Task description – Scan the records below for the string "left" and return every line where it appears.

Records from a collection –
* * *
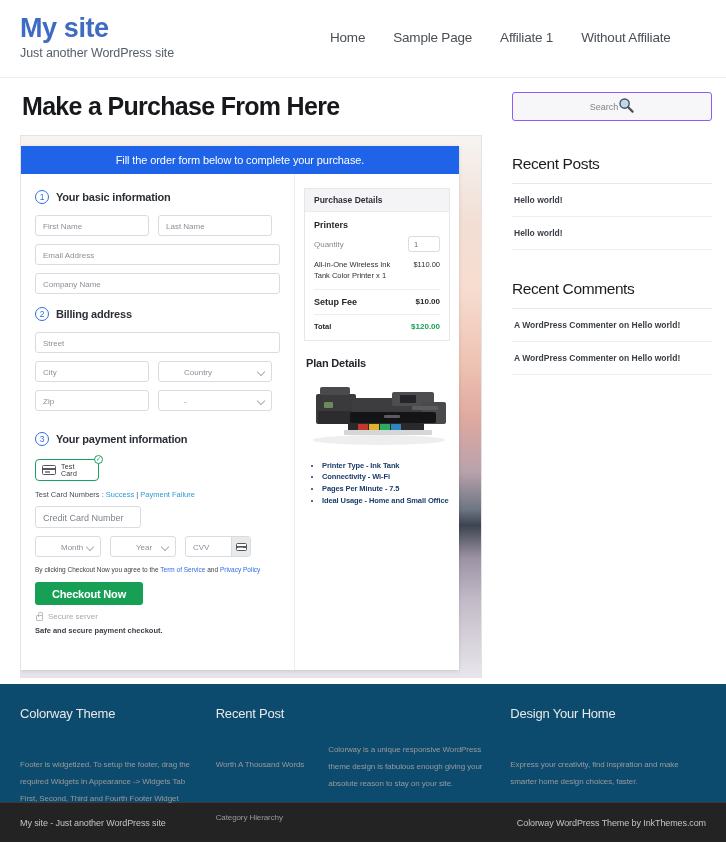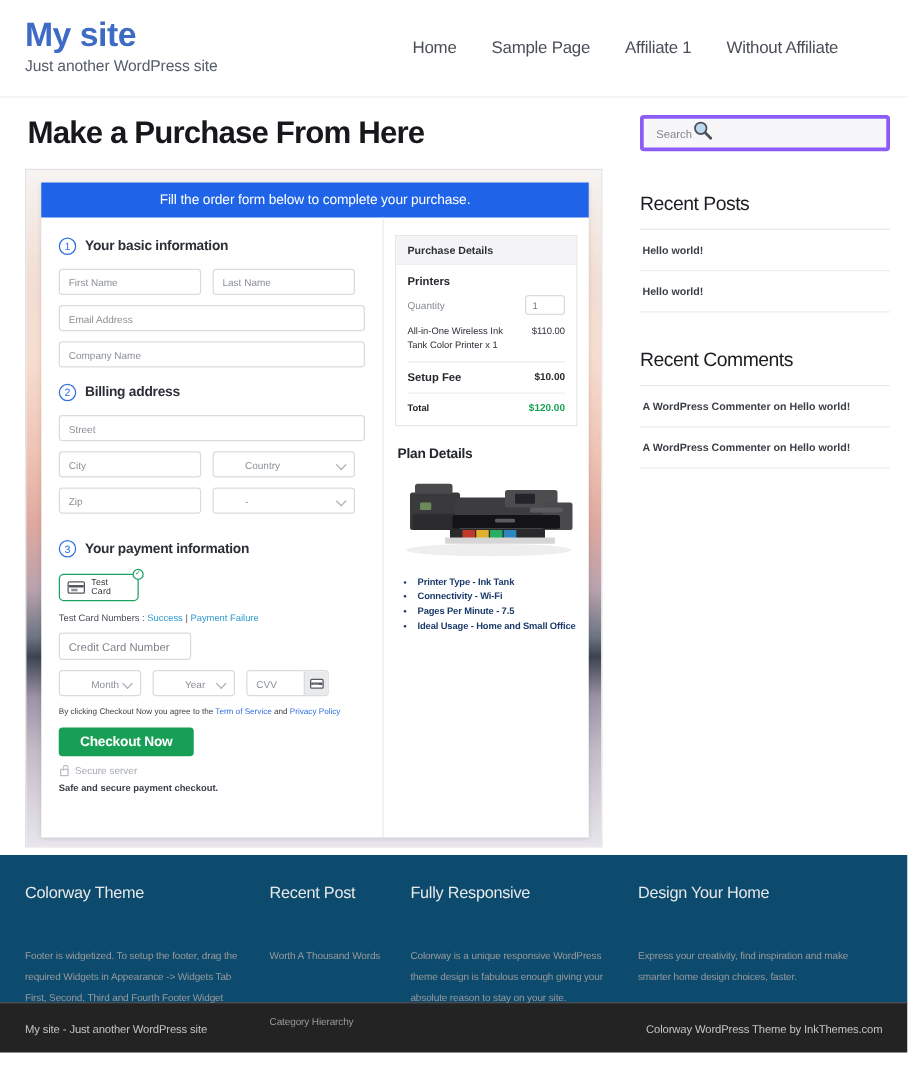--- a/index.html
+++ b/index.html
@@ -190,8 +190,8 @@
 
   
   .search-box {
-    display:flex; align-items:center; justify-content: flex-start;
-    background: #f7f7f9; border: 3px solid #8b5cf6; border-radius: 3px;
+    display:flex; align-items:center; justify-content: center;
+    background: #f7f7f9; border: 1px solid #8b5cf6; border-radius: 3px;
     height: 29px; padding: 0 10px; margin-bottom: 34px;
   }
   .search-ph { font-size: 9px; color: #7f848b; }

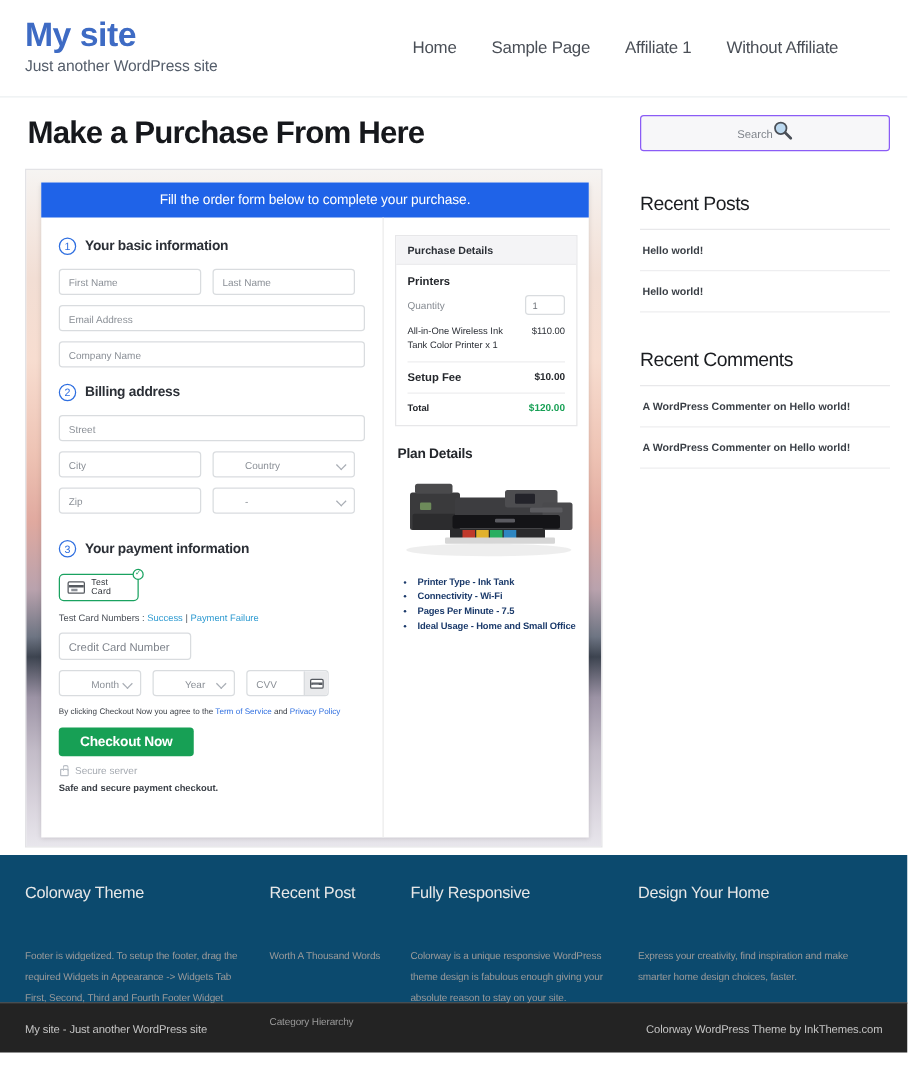--- a/index.html
+++ b/index.html
@@ -70,7 +70,7 @@
     overflow: hidden;
   }
   .order-card {
-    position: absolute; left: 12px; top: 10px;
+    position: absolute; left: 0; top: 10px;
     width: 438px; height: 524px;
     background: #ffffff;
     box-shadow: 0 1px 4px rgba(0,0,0,.12);

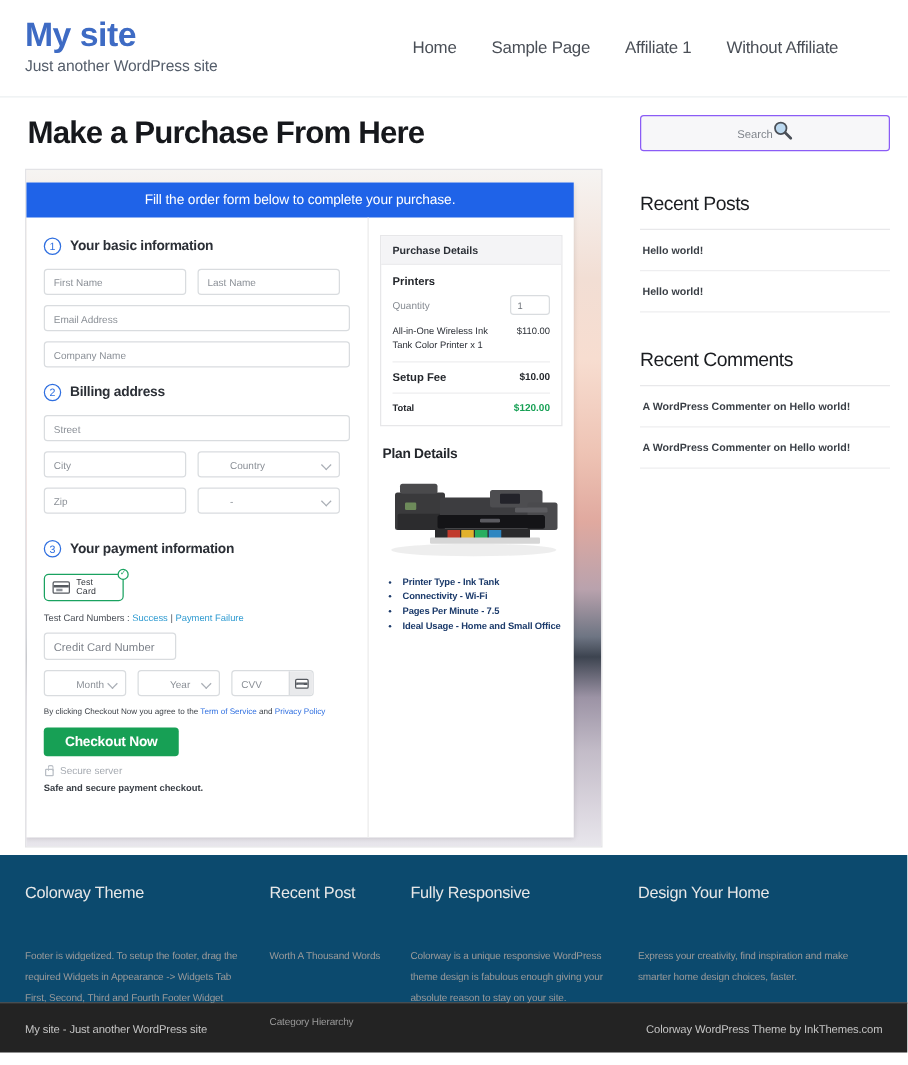--- a/index.html
+++ b/index.html
@@ -444,7 +444,6 @@
         </ul>
       </div>
       <div class="fcol c3">
-        <h4>Fully Responsive</h4>
         <p>Colorway is a unique responsive WordPress theme design is fabulous enough giving your absolute reason to stay on your site.</p>
       </div>
       <div class="fcol c4">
* * *
Response area –
-    position: absolute; left: 12px; top: 10px;
+    position: absolute; left: 0; top: 10px;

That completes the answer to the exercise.